Размер шрифта
-
+

Чаровница - стр. 26

Норланд равнодушно улыбнулся и устремил свой взгляд за спину Сесили, словно увидел там что-то более интересное.

Сесили обернулась, думая, что его внимание привлекла златовласая Розамунда, в конце концов, Норланд был мужчиной, и его могла привлечь красота ее кузины. Однако она ошиблась. Взгляд Норланда был устремлен на Тибби, которая что-то шила, склонив низко голову над рукоделием.

Сесили незаметно улыбнулась. Норланд явно предвкушал интеллектуальный диспут с ее бывшей гувернанткой. Сегодня Тибби держалась позади, видимо, памятуя о ее светлости, матери Норланда, которая считала, что компаньонки должны знать свое место.

Вот тут-то Сесили решила, что надо при первой же удобной возможности подключить Тибби к беседе.

– Не хотите ли присесть, ваша светлость? – любезно спросила Розамунда.

– Нет, пока нет. Сейчас должна сюда пожаловать моя матушка. Мне надо убедиться, что с ней все в порядке.

Обмен такого рода любезностями происходил до тех пор, пока не послышался грузный топот на лестнице, – предвестник приближения матери Норланда.

Герцогиня Норланд вошла в гостиную, бережно поддерживаемая с обеих сторон двумя крепкими слугами. Почтительно склонившись в реверансе, Сесили спросила:

– Как поживаете, ваша светлость? Вы доставили нам большую радость, приняв наше приглашение.

Пойманная на удочку собственной жалости во время прежних визитов герцогини, на этот раз Сесили не собиралась больше потакать будущей свекрови, выслушивая ее жалобы и сетования на жизнь.

Герцогиня была очень грузной и крайне раздражительной особой, обычно она любила полулежать на софе или диване, держа в одной руке тарелку с винегретом, а в другой – нюхательную соль. Она была сплошным кошмаром, ужасом для своей семьи, особенно для старшего сына: несмотря на свою вялость, она железной рукой управляла родовым поместьем и всем герцогским состоянием.

После того как Норланд шепнул ей по секрету, что, несмотря на вечные жалобы, здоровье у его матушки хорошее, Сесили с трудом выносила сетования герцогини на мнимые недомогания. Она никак не могла взять в толк, зачем весь день стонать и жаловаться, когда для этого не было ни малейшего повода.

– Присаживайтесь, пожалуйста. – Сесили указала на пару кресел, удобно расположенных возле окна. – Я сейчас прикажу, чтобы подавали чай.

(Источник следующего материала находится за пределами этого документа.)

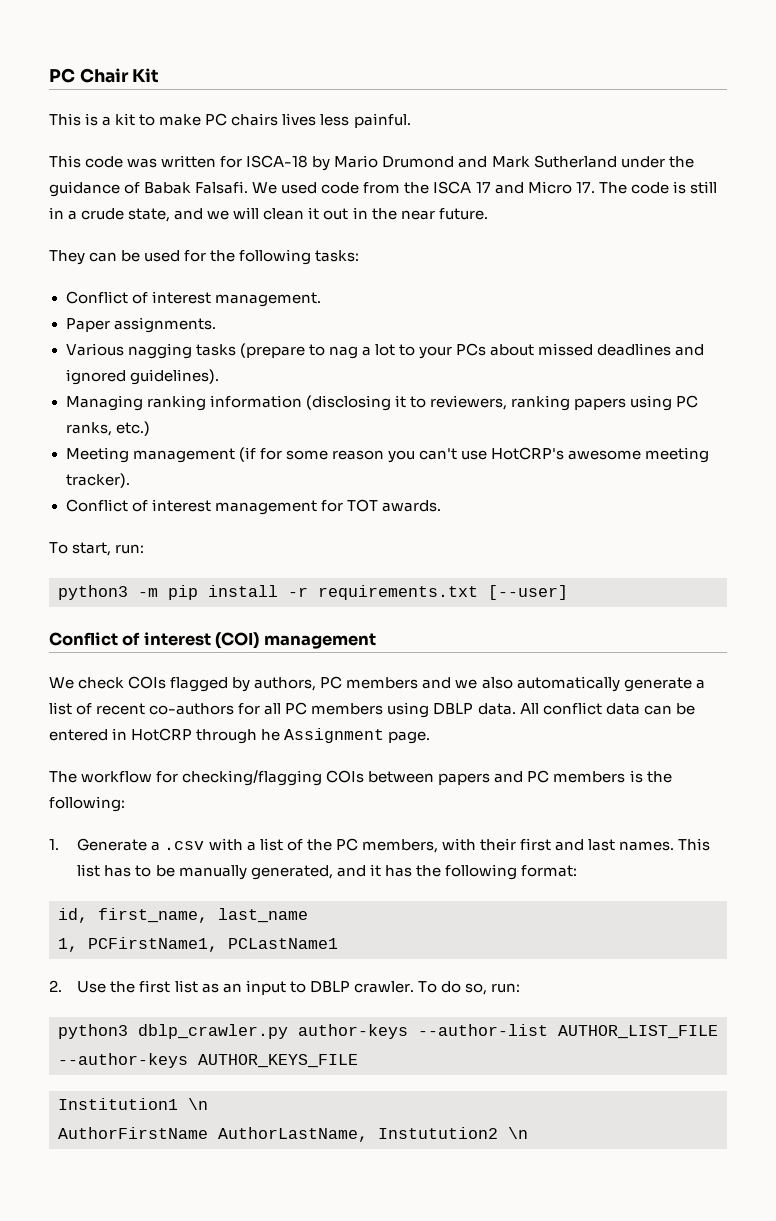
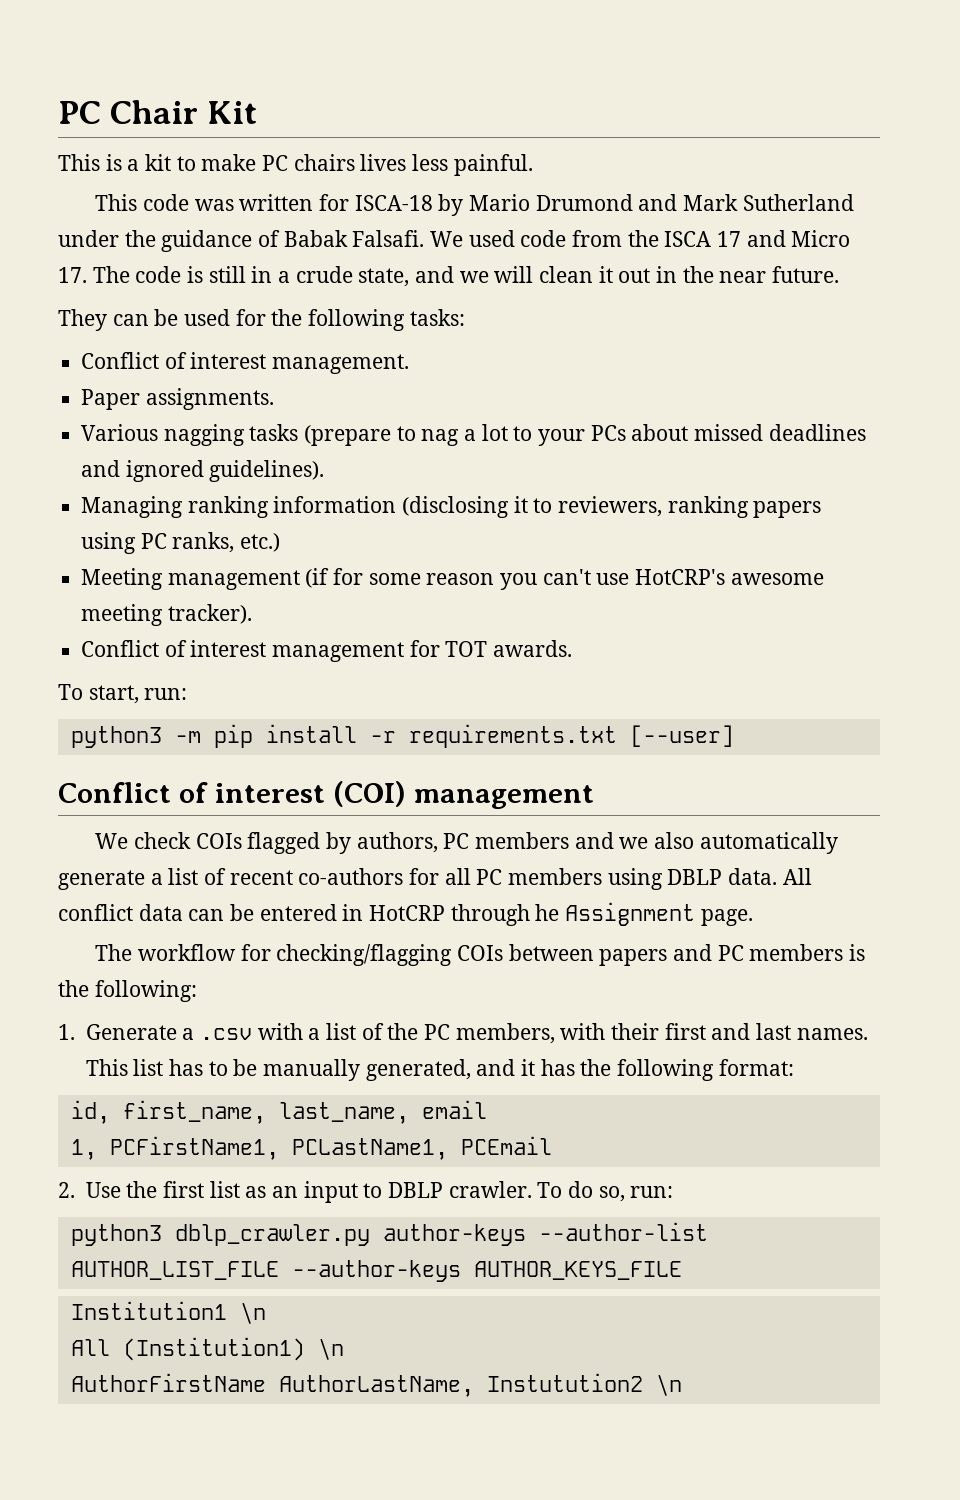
- id, first_name, last_name
+ id, first_name, last_name, email
- 1, PCFirstName1, PCLastName1
+ 1, PCFirstName1, PCLastName1, PCEmail
+ All (Institution1) \n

– Вы в своем уме, милочка? – слабым голосом проговорила герцогиня. – Если я сяду возле окна, – а там наверняка огромные щели и сквозняк, – то непременно простужусь и умру. А вам, видимо, только того и надо. Поближе к камину, – резко бросила она слугам, которые не знали, куда ее вести. – Норланд, разведи огонь, здесь так холодно, словно в пещере. – Она притворно шмыгнула носом. – И сыро в придачу.

Намеренную клевету по поводу гостиной, изящно обставленной и очень удобной, Сесили снесла не моргнув глазом, но повелительный тон в обращении с собственным сыном, словно тот был лакеем, возмущал ее до глубины души.

Но Норланда, по-видимому, это нисколько не задевало. Более того, он тут же послушно встал перед камином на колени и принялся разжигать и раздувать огонь с помощью особых мехов.

Когда он нагнулся, в глаза сразу бросилась лысина, прикрытая редеющими рыжеватыми волосами. От усилий разжечь огонь эта лысина покраснела, а потом, когда он помогал матери усесться возле камина, от натуги покраснел весь Норланд.